● **TASK**
Produce an exact transcript of all the records.

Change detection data
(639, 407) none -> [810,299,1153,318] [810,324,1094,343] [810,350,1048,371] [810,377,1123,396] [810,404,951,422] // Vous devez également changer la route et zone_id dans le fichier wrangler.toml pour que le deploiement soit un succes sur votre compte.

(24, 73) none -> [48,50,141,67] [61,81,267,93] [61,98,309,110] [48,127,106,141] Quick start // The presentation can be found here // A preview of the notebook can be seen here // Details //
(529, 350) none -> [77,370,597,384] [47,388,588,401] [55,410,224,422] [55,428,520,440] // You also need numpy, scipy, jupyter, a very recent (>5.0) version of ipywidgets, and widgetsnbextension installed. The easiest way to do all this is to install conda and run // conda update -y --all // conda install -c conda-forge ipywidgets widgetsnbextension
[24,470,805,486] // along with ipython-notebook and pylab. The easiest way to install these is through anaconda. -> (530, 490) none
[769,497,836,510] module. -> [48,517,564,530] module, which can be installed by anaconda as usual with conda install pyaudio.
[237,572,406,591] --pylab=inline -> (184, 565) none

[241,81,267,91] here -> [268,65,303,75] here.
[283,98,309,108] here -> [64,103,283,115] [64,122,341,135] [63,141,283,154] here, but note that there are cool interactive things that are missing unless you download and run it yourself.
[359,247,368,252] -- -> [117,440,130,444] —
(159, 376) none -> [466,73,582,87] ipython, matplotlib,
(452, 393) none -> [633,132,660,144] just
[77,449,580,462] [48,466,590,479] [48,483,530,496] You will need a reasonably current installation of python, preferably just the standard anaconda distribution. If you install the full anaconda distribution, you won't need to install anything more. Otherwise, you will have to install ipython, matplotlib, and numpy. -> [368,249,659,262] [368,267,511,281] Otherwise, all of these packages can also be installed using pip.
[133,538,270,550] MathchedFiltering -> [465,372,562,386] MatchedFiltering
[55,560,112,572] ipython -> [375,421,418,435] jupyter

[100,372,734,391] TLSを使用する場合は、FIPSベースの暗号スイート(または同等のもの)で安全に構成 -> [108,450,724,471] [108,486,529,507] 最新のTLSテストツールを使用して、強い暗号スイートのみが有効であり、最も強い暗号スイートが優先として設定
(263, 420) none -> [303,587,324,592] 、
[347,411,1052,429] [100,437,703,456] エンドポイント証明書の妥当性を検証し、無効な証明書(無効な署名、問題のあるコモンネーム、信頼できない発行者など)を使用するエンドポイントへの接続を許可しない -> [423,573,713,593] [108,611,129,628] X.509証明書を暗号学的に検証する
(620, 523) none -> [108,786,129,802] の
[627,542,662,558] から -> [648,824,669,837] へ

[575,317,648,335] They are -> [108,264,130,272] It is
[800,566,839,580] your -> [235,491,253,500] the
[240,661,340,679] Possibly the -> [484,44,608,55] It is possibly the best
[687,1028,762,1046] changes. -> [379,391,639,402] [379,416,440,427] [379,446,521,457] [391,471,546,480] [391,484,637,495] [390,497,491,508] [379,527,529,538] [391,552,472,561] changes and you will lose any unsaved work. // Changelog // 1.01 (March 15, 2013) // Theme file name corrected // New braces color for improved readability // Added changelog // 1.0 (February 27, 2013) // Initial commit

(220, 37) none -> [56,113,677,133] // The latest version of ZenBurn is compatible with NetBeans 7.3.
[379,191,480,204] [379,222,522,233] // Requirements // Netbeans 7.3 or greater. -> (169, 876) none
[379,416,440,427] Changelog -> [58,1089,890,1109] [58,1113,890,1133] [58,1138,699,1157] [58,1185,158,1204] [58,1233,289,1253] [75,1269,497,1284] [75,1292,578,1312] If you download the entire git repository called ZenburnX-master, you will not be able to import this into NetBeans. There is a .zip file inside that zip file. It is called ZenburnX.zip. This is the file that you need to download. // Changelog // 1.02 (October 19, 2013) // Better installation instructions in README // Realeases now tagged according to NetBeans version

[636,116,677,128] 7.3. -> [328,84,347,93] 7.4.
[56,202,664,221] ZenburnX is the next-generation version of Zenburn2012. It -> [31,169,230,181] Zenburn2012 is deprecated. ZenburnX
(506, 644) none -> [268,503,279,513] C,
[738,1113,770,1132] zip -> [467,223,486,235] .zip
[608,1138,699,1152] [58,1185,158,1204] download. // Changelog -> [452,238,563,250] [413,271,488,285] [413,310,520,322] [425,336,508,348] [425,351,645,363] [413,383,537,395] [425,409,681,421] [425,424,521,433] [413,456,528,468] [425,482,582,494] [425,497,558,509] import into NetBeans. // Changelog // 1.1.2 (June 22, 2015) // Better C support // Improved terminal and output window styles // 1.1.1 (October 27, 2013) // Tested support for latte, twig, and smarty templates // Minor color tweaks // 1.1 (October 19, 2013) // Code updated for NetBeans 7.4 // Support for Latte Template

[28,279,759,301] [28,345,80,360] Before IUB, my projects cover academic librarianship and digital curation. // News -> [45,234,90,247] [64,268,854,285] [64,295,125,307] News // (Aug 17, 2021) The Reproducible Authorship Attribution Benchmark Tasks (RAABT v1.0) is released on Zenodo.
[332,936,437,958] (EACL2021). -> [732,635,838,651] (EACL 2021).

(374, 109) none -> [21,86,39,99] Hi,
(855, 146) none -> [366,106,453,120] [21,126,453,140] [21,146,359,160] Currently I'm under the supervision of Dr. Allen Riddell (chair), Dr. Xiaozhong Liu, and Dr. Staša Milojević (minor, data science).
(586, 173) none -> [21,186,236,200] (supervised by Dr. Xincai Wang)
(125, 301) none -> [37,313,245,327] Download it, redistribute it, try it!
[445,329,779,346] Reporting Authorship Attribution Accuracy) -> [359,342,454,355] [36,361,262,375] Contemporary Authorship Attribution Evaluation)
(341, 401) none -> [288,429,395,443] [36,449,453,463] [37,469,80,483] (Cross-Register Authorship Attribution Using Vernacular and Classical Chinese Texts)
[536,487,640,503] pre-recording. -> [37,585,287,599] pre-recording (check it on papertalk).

● **TASK OUTPUT**
(639, 407) none -> [810,299,1153,318] [810,324,1094,343] [810,350,1048,371] [810,377,1123,396] [810,404,951,422] // Vous devez également changer la route et zone_id dans le fichier wrangler.toml pour que le deploiement soit un succes sur votre compte.

(24, 73) none -> [48,50,141,67] [61,81,267,93] [61,98,309,110] [48,127,106,141] Quick start // The presentation can be found here // A preview of the notebook can be seen here // Details //
(529, 350) none -> [77,370,597,384] [47,388,588,401] [55,410,224,422] [55,428,520,440] // You also need numpy, scipy, jupyter, a very recent (>5.0) version of ipywidgets, and widgetsnbextension installed. The easiest way to do all this is to install conda and run // conda update -y --all // conda install -c conda-forge ipywidgets widgetsnbextension
[24,470,805,486] // along with ipython-notebook and pylab. The easiest way to install these is through anaconda. -> (530, 490) none
[769,497,836,510] module. -> [48,517,564,530] module, which can be installed by anaconda as usual with conda install pyaudio.
[237,572,406,591] --pylab=inline -> (184, 565) none

[241,81,267,91] here -> [268,65,303,75] here.
[283,98,309,108] here -> [64,103,283,115] [64,122,341,135] [63,141,283,154] here, but note that there are cool interactive things that are missing unless you download and run it yourself.
[359,247,368,252] -- -> [117,440,130,444] —
(159, 376) none -> [466,73,582,87] ipython, matplotlib,
(452, 393) none -> [633,132,660,144] just
[77,449,580,462] [48,466,590,479] [48,483,530,496] You will need a reasonably current installation of python, preferably just the standard anaconda distribution. If you install the full anaconda distribution, you won't need to install anything more. Otherwise, you will have to install ipython, matplotlib, and numpy. -> [368,249,659,262] [368,267,511,281] Otherwise, all of these packages can also be installed using pip.
[133,538,270,550] MathchedFiltering -> [465,372,562,386] MatchedFiltering
[55,560,112,572] ipython -> [375,421,418,435] jupyter

[100,372,734,391] TLSを使用する場合は、FIPSベースの暗号スイート(または同等のもの)で安全に構成 -> [108,450,724,471] [108,486,529,507] 最新のTLSテストツールを使用して、強い暗号スイートのみが有効であり、最も強い暗号スイートが優先として設定
(263, 420) none -> [303,587,324,592] 、
[347,411,1052,429] [100,437,703,456] エンドポイント証明書の妥当性を検証し、無効な証明書(無効な署名、問題のあるコモンネーム、信頼できない発行者など)を使用するエンドポイントへの接続を許可しない -> [423,573,713,593] [108,611,129,628] X.509証明書を暗号学的に検証する
(620, 523) none -> [108,786,129,802] の
[627,542,662,558] から -> [648,824,669,837] へ

[575,317,648,335] They are -> [108,264,130,272] It is
[800,566,839,580] your -> [235,491,253,500] the
[240,661,340,679] Possibly the -> [484,44,608,55] It is possibly the best
[687,1028,762,1046] changes. -> [379,391,639,402] [379,416,440,427] [379,446,521,457] [391,471,546,480] [391,484,637,495] [390,497,491,508] [379,527,529,538] [391,552,472,561] changes and you will lose any unsaved work. // Changelog // 1.01 (March 15, 2013) // Theme file name corrected // New braces color for improved readability // Added changelog // 1.0 (February 27, 2013) // Initial commit

(220, 37) none -> [56,113,677,133] // The latest version of ZenBurn is compatible with NetBeans 7.3.
[379,191,480,204] [379,222,522,233] // Requirements // Netbeans 7.3 or greater. -> (169, 876) none
[379,416,440,427] Changelog -> [58,1089,890,1109] [58,1113,890,1133] [58,1138,699,1157] [58,1185,158,1204] [58,1233,289,1253] [75,1269,497,1284] [75,1292,578,1312] If you download the entire git repository called ZenburnX-master, you will not be able to import this into NetBeans. There is a .zip file inside that zip file. It is called ZenburnX.zip. This is the file that you need to download. // Changelog // 1.02 (October 19, 2013) // Better installation instructions in README // Realeases now tagged according to NetBeans version

[636,116,677,128] 7.3. -> [328,84,347,93] 7.4.
[56,202,664,221] ZenburnX is the next-generation version of Zenburn2012. It -> [31,169,230,181] Zenburn2012 is deprecated. ZenburnX
(506, 644) none -> [268,503,279,513] C,
[738,1113,770,1132] zip -> [467,223,486,235] .zip
[608,1138,699,1152] [58,1185,158,1204] download. // Changelog -> [452,238,563,250] [413,271,488,285] [413,310,520,322] [425,336,508,348] [425,351,645,363] [413,383,537,395] [425,409,681,421] [425,424,521,433] [413,456,528,468] [425,482,582,494] [425,497,558,509] import into NetBeans. // Changelog // 1.1.2 (June 22, 2015) // Better C support // Improved terminal and output window styles // 1.1.1 (October 27, 2013) // Tested support for latte, twig, and smarty templates // Minor color tweaks // 1.1 (October 19, 2013) // Code updated for NetBeans 7.4 // Support for Latte Template

[28,279,759,301] [28,345,80,360] Before IUB, my projects cover academic librarianship and digital curation. // News -> [45,234,90,247] [64,268,854,285] [64,295,125,307] News // (Aug 17, 2021) The Reproducible Authorship Attribution Benchmark Tasks (RAABT v1.0) is released on Zenodo.
[332,936,437,958] (EACL2021). -> [732,635,838,651] (EACL 2021).

(374, 109) none -> [21,86,39,99] Hi,
(855, 146) none -> [366,106,453,120] [21,126,453,140] [21,146,359,160] Currently I'm under the supervision of Dr. Allen Riddell (chair), Dr. Xiaozhong Liu, and Dr. Staša Milojević (minor, data science).
(586, 173) none -> [21,186,236,200] (supervised by Dr. Xincai Wang)
(125, 301) none -> [37,313,245,327] Download it, redistribute it, try it!
[445,329,779,346] Reporting Authorship Attribution Accuracy) -> [359,342,454,355] [36,361,262,375] Contemporary Authorship Attribution Evaluation)
(341, 401) none -> [288,429,395,443] [36,449,453,463] [37,469,80,483] (Cross-Register Authorship Attribution Using Vernacular and Classical Chinese Texts)
[536,487,640,503] pre-recording. -> [37,585,287,599] pre-recording (check it on papertalk).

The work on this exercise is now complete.